I'm starting my first text analysis project in R using Twitter data and in the pre-processing stage I'm trying to remove all values that appear within quotation marks. I've found some code that removes the quotation marks themselves, but not the values inside it (e.g., "Hello World" becomes Hello World) but nothing that consistently removes the values AND the quotations marks (e.g., This is a "quoted text" becomes This is a).
I've anonymised an example data frame that I'm working with (with exact formatting for these particular tweets retained, just the content changed):
df <- data.frame(text = c("Example: “This is a quote!” https://t.co/ - MORE TEXT - example: “more text... “quote inside a quote” finished.”",
"Text \"this is a quote.\" More text. https://t.co/"))
For this dataframe, the aim is to end up with:
Example: https://t.co/ - MORE TEXT - example:
Text More text. https://t.co/
I've tried these:
df$text <- gsub('"[^"]+"', '', df$text)
df$text <- gsub('".*"', '', df$text)
df$text <- gsub("[\"'].*['\"]","", df$text)

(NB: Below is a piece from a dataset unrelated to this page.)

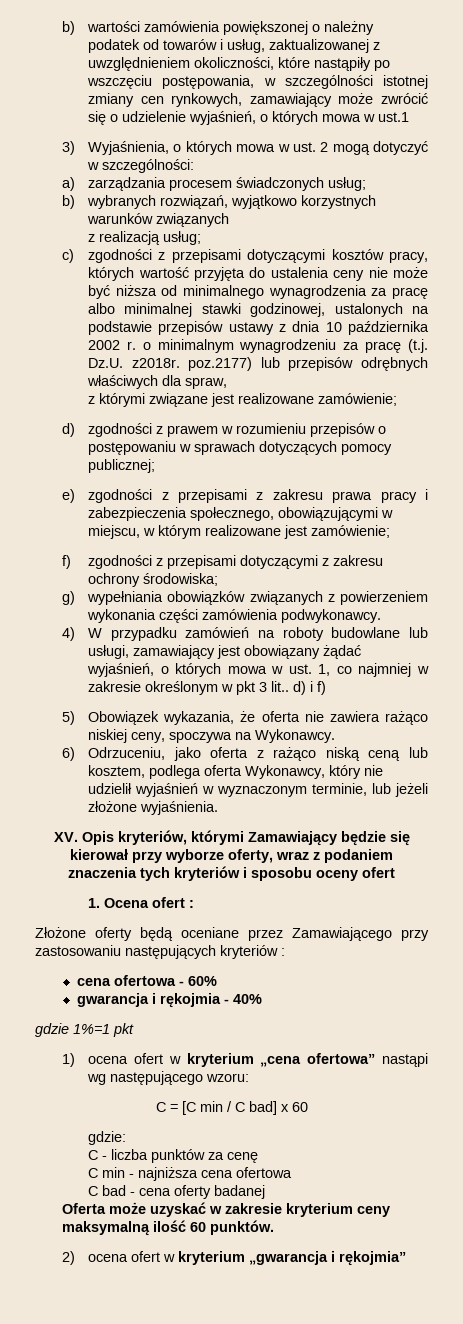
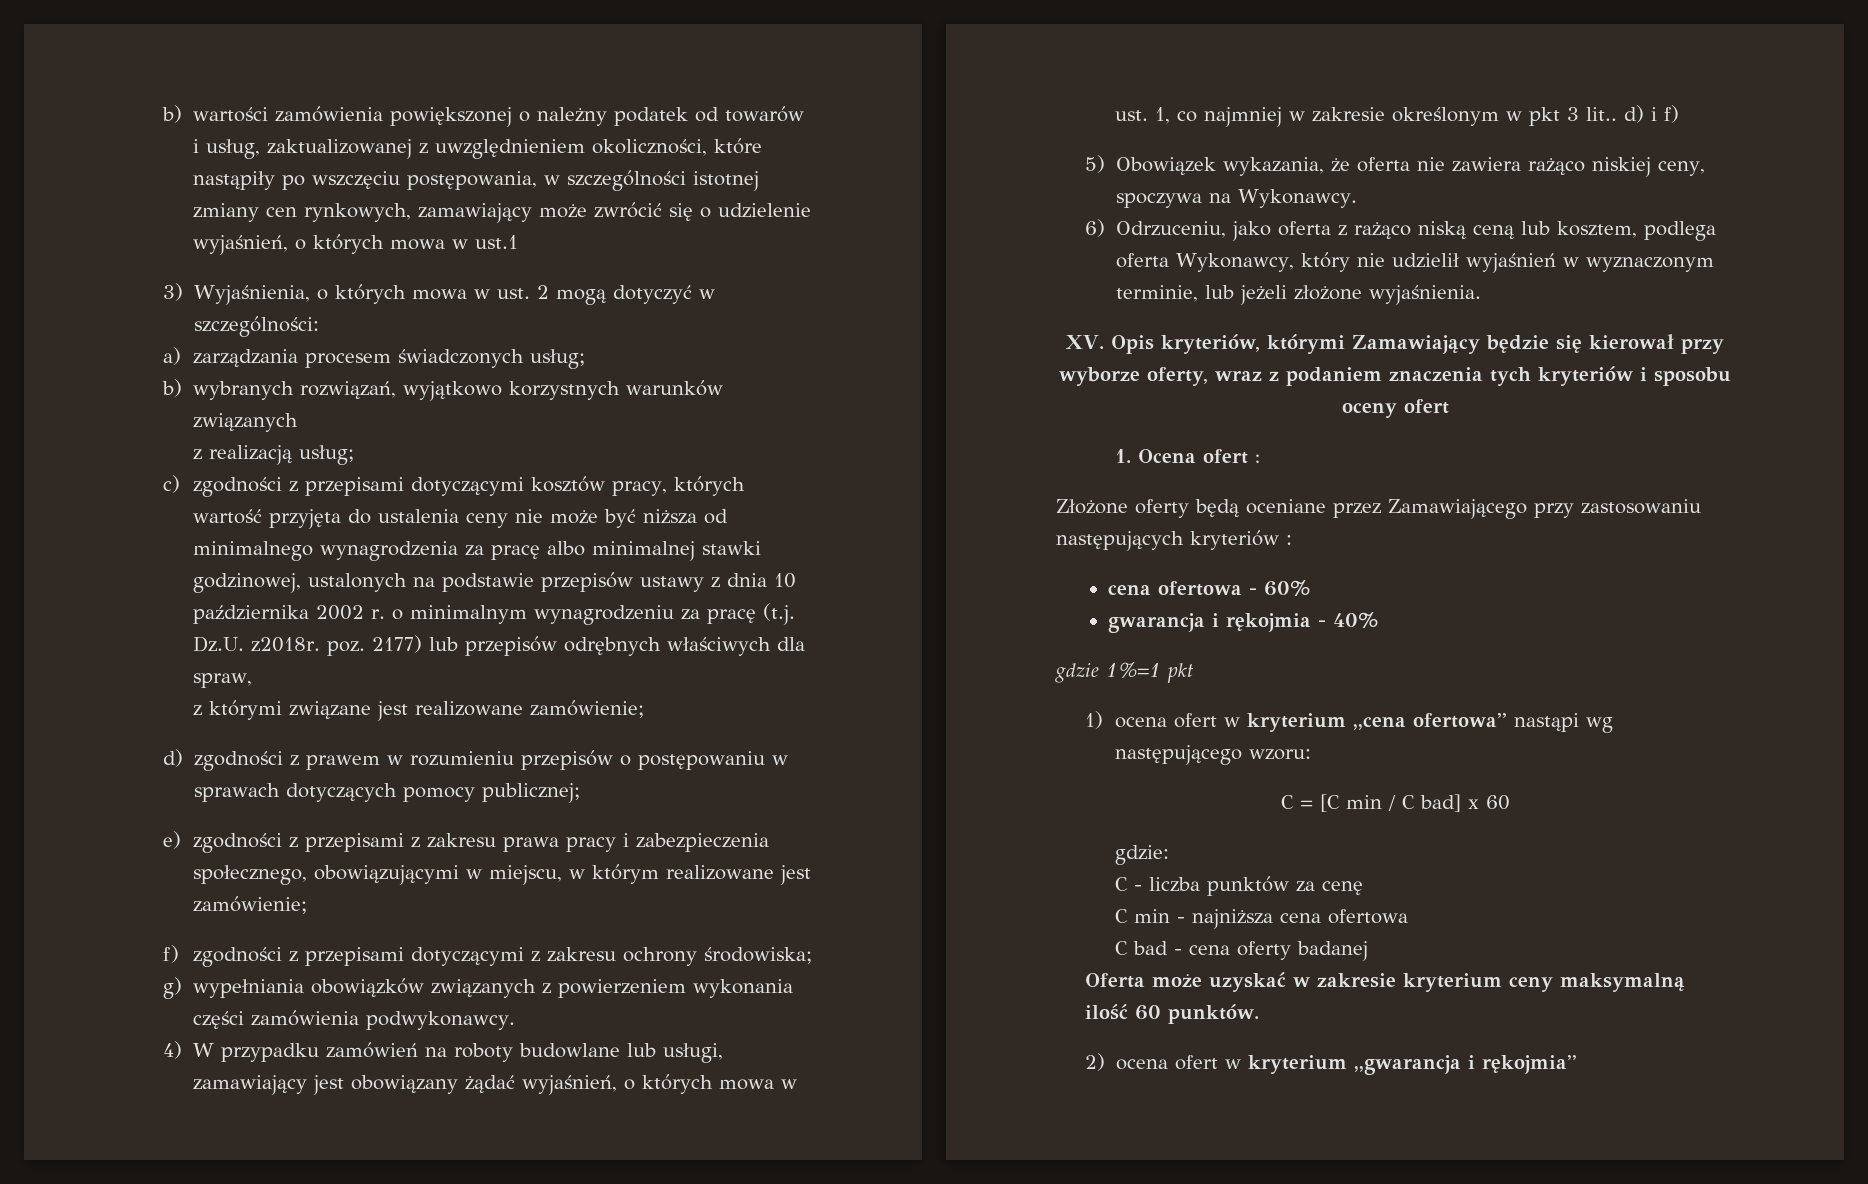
- c) zgodności z przepisami dotyczącymi kosztów pracy, których wartość przyjęta do ustalenia ceny nie może być niższa od minimalnego wynagrodzenia za pracę albo minimalnej stawki godzinowej, ustalonych na podstawie przepisów ustawy z dnia 10 października 2002 r. o minimalnym wynagrodzeniu za pracę (t.j. Dz.U. z2018r. poz.2177) lub przepisów odrębnych właściwych dla spraw,
+ c) zgodności z przepisami dotyczącymi kosztów pracy, których wartość przyjęta do ustalenia ceny nie może być niższa od minimalnego wynagrodzenia za pracę albo minimalnej stawki godzinowej, ustalonych na podstawie przepisów ustawy z dnia 10 października 2002 r. o minimalnym wynagrodzeniu za pracę (t.j. Dz.U. z2018r. poz. 2177) lub przepisów odrębnych właściwych dla spraw,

But I find it only works on successfully removing the quotation from the second observation, not the first. I suspect it might have something to do with how the second quote has been imported from Twitter, enclosed with \ . I'm not sure if this hypothesis is correct though, and if it is, I'm not sure how to overcome it. Any help would be greatly appreciated!
Here's a solution using a one-liner pattern:
library(tidyverse)
df %>%
mutate(text = str_remove_all(text, '"[^"]+"|“[^“”]+”|“.+”'))
text
1 Example: https://t.co/ - MORE TEXT - example:
2 Text More text. https://t.co/
The pattern takes care of the variability shown in text
using three alternative patterns:
"[^"]+"
: first alternative: remove simple quotes wrapped in "
“[^“”]+”
: second alternative: remove simple quotes wrapped in “
and ”
“.+”
: third alternative: remove what was the parent quote of a nested quote wrapped in “
and ”
If in the actual data there are also nested " "
quotes, this could be accounted for with yet another alternation.